In Gunter Grass’ novel, ‘The Tin Drum’, the protagonist Oskar has an encounter in what must be the books’ most abject of settings, the battlefields of World War II. Corporal Lankes, a young solider whom we later learn was a painter in his former life, explains in intricate detail, how he has titled the observation posts, known as pillboxes, that he was instructed to erect. So we come to realise that he has approached the construction of these military, fortified, concrete structures, not merely in a perfunctory way, but along the guidelines of the artistic principles still firmly rooted in his consciousness. The pathos, which this invokes in the reader, is acute. One is reminded of the act of self-delusion and the need in all of us to mentally escape from surroundings or circumstances we find almost too dreadful to bear. Like the little landscape pictures, which Anne Frank tore from magazines and pasted onto her bedroom wall, this soldier seeks some form of mental escape from the awfulness of the surroundings. In distracting himself with the process of construction, he holds on fast to his obsession with art in an attempt to maintain that connection with his earlier life, a life far removed from the context of war, a life of intellectual ideals and artistic aspirations. The underlying power of this passage is its ability to render the location of the battlefield an even more repellent moment in 20th Century history. Somehow by juxtapositioning the act of war-time construction on the eve on an invasion, with the principles of artistic production, Grass renders the sense of human degradation even more poignant. The abhorrent banality of war is succinctly summed up in Lankes’ choice of title for what he describes as his, ‘Concrete Structural Oblique Formations’ … “Barbaric, Mystical, Bored”.
And it is precisely this overlapping of form and function that we encounter in Crichton’s work, where the act of creating takes on the form of functionality, but in such a way as to render it redundant.

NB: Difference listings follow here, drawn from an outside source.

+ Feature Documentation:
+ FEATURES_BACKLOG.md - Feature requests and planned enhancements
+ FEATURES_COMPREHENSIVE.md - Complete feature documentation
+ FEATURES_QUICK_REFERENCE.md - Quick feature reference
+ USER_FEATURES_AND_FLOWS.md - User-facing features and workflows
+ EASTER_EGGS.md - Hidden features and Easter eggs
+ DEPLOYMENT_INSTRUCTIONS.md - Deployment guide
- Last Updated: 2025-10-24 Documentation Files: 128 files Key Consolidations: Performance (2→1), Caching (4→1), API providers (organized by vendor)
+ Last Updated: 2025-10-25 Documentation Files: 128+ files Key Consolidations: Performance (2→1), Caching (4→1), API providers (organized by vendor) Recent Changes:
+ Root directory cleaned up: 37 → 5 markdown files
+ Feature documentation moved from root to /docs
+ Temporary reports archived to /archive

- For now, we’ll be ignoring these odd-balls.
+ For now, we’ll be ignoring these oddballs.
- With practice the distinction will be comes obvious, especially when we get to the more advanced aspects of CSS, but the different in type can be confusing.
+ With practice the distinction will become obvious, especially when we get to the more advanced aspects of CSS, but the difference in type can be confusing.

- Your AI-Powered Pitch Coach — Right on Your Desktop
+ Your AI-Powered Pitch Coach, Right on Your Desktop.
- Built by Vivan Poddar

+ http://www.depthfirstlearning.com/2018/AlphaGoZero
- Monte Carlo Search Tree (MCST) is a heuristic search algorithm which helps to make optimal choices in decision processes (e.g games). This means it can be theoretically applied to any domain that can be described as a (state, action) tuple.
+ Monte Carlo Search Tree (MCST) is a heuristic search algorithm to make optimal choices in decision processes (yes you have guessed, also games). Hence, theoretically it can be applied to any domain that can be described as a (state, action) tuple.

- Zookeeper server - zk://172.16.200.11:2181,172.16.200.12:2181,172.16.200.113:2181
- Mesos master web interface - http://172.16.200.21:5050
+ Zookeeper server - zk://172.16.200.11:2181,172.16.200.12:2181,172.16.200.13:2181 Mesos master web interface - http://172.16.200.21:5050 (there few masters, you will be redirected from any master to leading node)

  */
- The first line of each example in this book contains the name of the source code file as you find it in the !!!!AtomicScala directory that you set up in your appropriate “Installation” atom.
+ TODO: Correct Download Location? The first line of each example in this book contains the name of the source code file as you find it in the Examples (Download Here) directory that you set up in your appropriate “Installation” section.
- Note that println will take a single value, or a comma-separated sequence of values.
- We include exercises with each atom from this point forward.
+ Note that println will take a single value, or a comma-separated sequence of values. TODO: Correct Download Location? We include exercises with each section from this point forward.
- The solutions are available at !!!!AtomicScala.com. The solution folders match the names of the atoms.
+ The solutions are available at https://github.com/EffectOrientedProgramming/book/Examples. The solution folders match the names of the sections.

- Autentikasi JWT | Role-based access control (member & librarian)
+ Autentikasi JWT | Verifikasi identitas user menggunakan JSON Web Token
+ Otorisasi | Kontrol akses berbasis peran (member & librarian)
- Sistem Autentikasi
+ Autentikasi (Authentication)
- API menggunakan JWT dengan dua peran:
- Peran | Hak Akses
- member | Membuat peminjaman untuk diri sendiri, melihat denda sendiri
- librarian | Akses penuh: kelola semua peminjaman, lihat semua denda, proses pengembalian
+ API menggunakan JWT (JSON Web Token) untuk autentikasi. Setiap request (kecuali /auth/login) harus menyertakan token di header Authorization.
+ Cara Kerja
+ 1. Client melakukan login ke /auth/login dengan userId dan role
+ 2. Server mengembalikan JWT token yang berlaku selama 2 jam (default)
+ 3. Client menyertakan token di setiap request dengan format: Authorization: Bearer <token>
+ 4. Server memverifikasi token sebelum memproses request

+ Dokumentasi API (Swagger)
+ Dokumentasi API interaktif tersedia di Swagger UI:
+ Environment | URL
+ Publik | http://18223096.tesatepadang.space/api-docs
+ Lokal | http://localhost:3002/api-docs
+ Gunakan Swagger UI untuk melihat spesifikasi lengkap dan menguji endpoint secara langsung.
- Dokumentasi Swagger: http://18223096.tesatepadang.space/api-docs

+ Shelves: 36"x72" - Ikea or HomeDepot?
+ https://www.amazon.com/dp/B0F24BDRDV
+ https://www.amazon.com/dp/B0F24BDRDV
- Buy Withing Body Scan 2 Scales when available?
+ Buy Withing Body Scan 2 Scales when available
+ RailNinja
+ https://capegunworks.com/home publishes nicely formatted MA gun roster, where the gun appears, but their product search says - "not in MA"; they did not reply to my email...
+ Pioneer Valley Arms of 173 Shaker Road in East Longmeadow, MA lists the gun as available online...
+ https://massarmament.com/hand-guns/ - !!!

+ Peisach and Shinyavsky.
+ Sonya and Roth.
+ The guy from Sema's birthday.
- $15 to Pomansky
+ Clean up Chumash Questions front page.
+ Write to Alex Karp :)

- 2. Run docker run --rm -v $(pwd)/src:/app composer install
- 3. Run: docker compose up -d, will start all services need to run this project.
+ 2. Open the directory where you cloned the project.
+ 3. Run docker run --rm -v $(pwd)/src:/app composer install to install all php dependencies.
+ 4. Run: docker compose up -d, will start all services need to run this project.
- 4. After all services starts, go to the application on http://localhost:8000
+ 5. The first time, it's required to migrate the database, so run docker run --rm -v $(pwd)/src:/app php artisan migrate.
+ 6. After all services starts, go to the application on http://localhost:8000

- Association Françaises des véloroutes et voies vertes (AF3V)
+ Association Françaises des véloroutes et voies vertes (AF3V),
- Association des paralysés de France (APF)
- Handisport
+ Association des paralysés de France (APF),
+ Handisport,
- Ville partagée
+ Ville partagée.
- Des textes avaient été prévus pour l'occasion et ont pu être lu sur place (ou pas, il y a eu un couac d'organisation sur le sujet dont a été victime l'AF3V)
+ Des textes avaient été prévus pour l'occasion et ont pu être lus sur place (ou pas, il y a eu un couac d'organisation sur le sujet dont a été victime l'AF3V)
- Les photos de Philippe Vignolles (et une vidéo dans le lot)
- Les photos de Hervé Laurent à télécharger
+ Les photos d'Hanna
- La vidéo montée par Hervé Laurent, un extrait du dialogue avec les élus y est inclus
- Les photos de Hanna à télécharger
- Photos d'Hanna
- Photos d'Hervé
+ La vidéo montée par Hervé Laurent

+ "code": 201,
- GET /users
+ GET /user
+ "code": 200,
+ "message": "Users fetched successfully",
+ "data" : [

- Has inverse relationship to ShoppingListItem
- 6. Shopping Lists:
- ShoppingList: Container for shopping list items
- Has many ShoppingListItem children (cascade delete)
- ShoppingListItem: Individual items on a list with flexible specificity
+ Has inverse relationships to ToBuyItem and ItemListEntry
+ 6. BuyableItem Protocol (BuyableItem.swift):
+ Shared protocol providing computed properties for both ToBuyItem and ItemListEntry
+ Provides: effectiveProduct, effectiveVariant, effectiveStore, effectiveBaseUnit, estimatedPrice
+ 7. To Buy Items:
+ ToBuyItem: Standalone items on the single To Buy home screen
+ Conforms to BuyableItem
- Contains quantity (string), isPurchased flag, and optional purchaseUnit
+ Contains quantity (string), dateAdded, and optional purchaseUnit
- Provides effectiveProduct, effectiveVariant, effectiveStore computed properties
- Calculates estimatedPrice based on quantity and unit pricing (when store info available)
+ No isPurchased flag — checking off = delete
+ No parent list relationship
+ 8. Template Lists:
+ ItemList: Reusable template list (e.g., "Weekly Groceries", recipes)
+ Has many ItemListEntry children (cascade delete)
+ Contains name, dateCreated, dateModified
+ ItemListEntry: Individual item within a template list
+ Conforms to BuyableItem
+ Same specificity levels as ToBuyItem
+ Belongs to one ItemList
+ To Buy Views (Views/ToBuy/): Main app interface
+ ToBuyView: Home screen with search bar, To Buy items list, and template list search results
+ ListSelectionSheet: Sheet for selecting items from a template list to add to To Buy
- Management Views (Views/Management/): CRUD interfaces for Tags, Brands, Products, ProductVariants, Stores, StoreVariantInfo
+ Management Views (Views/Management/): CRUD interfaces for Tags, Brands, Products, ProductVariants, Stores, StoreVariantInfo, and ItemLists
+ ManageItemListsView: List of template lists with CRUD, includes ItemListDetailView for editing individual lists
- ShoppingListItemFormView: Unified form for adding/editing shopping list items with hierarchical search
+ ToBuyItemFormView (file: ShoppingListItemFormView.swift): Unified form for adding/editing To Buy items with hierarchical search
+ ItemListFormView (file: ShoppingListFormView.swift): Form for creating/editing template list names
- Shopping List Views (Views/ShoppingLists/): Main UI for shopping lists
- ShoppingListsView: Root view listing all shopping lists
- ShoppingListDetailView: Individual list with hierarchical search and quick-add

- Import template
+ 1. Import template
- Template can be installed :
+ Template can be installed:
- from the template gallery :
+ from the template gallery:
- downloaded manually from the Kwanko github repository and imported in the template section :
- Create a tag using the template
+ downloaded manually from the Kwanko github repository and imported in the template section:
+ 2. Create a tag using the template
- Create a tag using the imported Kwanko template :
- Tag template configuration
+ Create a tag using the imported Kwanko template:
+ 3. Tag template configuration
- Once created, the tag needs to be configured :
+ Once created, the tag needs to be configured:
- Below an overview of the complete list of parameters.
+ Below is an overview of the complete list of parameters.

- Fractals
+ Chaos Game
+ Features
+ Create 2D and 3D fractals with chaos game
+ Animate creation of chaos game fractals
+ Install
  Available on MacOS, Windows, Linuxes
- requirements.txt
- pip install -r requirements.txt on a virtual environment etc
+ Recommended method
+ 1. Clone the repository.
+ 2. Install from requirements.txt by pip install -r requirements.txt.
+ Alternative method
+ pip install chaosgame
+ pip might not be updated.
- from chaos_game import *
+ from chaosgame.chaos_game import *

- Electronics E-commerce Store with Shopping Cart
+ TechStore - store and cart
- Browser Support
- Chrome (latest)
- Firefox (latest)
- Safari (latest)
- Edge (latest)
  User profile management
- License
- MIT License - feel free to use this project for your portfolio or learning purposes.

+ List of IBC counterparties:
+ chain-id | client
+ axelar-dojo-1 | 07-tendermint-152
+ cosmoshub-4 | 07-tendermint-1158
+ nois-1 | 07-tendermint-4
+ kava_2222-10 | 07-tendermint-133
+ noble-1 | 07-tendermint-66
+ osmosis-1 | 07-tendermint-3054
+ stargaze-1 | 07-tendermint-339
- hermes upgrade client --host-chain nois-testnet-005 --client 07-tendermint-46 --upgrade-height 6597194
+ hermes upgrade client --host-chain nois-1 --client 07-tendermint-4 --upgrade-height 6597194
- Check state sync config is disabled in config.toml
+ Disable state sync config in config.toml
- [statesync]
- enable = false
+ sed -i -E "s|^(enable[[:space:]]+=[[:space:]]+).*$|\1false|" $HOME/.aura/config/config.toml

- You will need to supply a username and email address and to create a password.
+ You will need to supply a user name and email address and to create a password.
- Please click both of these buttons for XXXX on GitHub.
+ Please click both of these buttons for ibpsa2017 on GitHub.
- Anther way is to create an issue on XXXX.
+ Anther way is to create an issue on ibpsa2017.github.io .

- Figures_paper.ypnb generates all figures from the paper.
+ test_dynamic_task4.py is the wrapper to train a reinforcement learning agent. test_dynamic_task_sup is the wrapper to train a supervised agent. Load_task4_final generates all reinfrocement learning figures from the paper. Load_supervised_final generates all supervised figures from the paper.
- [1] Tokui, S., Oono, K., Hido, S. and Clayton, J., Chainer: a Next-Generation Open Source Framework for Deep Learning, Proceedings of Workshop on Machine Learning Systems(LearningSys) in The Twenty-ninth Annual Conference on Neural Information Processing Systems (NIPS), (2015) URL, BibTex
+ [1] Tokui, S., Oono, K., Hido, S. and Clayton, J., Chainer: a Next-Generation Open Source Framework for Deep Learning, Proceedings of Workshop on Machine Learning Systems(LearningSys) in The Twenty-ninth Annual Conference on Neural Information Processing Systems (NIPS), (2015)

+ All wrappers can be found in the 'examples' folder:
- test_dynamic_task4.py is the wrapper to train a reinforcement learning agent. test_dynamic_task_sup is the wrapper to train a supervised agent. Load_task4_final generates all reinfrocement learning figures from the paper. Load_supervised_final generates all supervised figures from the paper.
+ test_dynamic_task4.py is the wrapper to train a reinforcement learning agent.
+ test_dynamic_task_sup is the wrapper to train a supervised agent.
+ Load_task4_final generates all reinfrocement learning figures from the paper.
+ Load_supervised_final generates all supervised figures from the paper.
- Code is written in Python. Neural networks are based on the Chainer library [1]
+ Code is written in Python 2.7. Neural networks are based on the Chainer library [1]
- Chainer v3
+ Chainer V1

In Crichton’s art a space is created where the viewer becomes inextricably lulled into a false sense of security. Its materiality and means of construction seem so familiar and yet each time one feels one is beginning to grasp hold of that sense of familiarity, we find ourselves being led into a dead end. Each time one is tempted to relax, one is simultaneously unsettled, almost as if the work is in a constant state of flux…
The overriding sensation then that this creates is one of duality, dichotomy, paradox. The elements are simultaneously austere and unsettling, whilst at the same time countered by other qualities that bring with them the warmth of familiarity. The harshness of the cool, white glow emanating from fluorescent strip lights creates an atmosphere of filmic balefulness. Yet even as one encounters these elements, one does so walking and standing upon a carpet of gunmetal grey gravel that brings with it a memory sense of the vaguely suburban, as the sound it makes underfoot lulls us back to long forgotten journeys along paths and driveways. But before we can rest, comfortable in these surroundings, the sense of the industrial within it jolts us out of our suburban reverie and we are once again unsettled. Yet the truly strange thing in the midst of all of this is that whilst these oppositional states, which constantly negate each other within the work, somehow seem capable of re-enforcing one other at the same time.
So the work does seem to be in a constant state of flux. Each element pulls you in, but once enticed, it pushes you back again. The heat, which emanates with such intensity, simultaneously attracts and then repels, a state of affairs, which seems to run throughout Crichton’s work. This contradictory state seems to be a characteristic of all of the elements in play. The large-scale, metal structures, like strange, displaced, industrial monoliths, must have some function in the world of ‘things’? They could not simply ‘be’, surely? And yet, there they stand, defiant of meaning, disconcertingly mute, offering us no clue as to their function beyond the familiarity of their material presence and the means of their construction, plain for all to see. This also is a feature of Crichton’s work. There is a directness and authenticity about its production, which makes it all the more bemusing. The method of creation is not concealed in any way. Each element and its inclusion can be plainly read. Yet conversely therein lies the subterfuge and the beginning of our journey towards that dead end... We imagine that we should ‘understand’ what these elements are ‘for’, how they fit together in the arena of Crichton’s art, and yet even in their very plainness they wrong foot us. We may be familiar with the materials and processes that have been employed in their creation, but ultimately they do not convey to us any sense of what their true function may be. Their materiality may originate from the world of ‘things’ but there the connection to everyday life seems to end. And as Magritte put it, when a mundane object so familiar to us becomes deliberately distorted and removed from its original context, its incongruity can appear almost horrifying.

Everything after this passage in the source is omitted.